Have you ever had to choose a photo to represent yourself?

If you have, you will know it is not done carelessly or without consideration. Why? Because you want it to represent you well. This is a value that Compassion holds for the children we serve. We want to represent them well—with dignity, honesty and care.

It is said that a picture speaks a thousand words. How true! And this means we are responsible for what they convey. The children we serve live in extreme poverty, often facing untold challenges and witnessing the harsh realities of life. But this is not the defining narrative of their story.

They are smart, funny, caring, dynamic kids full of potential and life.

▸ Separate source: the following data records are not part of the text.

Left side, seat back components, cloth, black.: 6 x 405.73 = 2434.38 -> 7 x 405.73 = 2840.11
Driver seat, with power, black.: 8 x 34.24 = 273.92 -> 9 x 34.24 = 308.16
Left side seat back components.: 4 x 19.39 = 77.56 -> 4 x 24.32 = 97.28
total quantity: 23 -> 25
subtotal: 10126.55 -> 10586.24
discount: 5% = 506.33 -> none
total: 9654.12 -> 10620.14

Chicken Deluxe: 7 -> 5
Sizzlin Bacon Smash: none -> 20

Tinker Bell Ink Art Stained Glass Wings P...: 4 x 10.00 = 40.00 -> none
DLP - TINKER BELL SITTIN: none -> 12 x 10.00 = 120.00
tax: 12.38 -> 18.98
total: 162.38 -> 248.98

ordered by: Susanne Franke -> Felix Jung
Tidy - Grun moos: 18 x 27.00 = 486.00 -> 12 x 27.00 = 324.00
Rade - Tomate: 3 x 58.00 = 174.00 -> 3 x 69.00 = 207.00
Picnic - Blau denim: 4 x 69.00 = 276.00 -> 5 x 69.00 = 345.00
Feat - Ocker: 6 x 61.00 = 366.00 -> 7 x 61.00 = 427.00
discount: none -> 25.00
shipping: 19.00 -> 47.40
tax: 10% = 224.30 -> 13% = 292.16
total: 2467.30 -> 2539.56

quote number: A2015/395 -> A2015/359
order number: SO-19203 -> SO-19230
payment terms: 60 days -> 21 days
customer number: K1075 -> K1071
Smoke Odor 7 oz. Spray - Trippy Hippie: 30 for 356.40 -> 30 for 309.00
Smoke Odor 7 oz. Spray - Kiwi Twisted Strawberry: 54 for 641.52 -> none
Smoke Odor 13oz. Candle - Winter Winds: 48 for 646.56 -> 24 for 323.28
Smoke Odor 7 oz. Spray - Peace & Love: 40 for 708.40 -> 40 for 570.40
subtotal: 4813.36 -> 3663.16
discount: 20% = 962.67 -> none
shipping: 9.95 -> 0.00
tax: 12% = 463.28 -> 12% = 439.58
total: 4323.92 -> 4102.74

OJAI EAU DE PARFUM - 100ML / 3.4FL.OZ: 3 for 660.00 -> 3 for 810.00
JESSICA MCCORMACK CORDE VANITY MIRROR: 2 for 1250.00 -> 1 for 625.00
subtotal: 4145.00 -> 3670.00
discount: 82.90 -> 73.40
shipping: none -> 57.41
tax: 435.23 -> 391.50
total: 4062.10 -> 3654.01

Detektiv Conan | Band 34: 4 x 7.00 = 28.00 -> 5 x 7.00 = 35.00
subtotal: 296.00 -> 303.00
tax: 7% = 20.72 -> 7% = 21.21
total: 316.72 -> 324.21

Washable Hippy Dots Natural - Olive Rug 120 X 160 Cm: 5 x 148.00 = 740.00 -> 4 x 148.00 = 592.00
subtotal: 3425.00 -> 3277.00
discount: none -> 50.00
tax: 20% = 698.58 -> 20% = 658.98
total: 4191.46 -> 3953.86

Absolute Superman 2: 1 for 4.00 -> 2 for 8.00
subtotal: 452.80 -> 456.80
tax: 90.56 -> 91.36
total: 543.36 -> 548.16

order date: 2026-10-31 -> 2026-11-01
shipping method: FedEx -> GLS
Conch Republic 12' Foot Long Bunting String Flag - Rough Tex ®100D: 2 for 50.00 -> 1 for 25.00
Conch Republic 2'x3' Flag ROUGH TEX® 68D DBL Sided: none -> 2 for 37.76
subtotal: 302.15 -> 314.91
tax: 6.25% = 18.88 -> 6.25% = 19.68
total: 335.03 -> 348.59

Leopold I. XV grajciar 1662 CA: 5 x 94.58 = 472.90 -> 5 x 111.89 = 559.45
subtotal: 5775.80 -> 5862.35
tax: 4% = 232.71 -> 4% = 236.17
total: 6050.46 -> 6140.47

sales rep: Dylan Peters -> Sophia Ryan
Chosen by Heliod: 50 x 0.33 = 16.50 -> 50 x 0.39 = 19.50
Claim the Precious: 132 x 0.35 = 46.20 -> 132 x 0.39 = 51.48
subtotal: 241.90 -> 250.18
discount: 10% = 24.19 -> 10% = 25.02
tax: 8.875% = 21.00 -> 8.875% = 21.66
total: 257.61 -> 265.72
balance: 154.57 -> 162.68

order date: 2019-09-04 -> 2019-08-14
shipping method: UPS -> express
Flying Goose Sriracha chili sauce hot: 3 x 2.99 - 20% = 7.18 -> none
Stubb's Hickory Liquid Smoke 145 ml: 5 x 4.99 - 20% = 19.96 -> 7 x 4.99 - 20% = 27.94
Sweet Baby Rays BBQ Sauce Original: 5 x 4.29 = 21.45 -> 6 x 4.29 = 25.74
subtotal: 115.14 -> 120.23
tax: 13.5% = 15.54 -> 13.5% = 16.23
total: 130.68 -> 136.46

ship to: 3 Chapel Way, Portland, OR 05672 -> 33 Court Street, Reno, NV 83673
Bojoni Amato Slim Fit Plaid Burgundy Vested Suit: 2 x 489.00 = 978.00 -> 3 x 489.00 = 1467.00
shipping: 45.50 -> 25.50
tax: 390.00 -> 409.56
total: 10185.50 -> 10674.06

This is why we must protect their dignity, capture moments with integrity and represent them well.

Young girl leans against a grass ledge smiling. She is wearing purple sandals, a colourful skirt, a blue shirt and braids in her hair.

No one does this better than our amazing Compassion photojournalists. Every story they capture conveys the rich complexity of these children and their lives. Our photojournalists know, love and protect Compassion kids, and uphold a standard that dignifies every child as they listen to, capture and compile their stories.

Today, you are invited behind the scenes of the Compassion stories you know and love to meet the passionate men and women who capture them with dignity, honesty and care.

Come hear in their own words what they keep in the forefront while capturing stories with dignity.

J. Sangma, Bangladesh

A mother holds her baby in a field in the setting sun. Another girl is leaning over to say hello to the baby. They are all smiling.

A stunning image taken by J. Sangma.

When I signed up as a photojournalist, I thought the role would involve producing good-quality photos. I didn’t expect that my responsibilities would demand so much more. Since my first assignment, I have had to use all my knowledge and more to reach out to the unheard voices that didn’t have hopefamilies who can only see a light in the darkness because of their Compassion centre.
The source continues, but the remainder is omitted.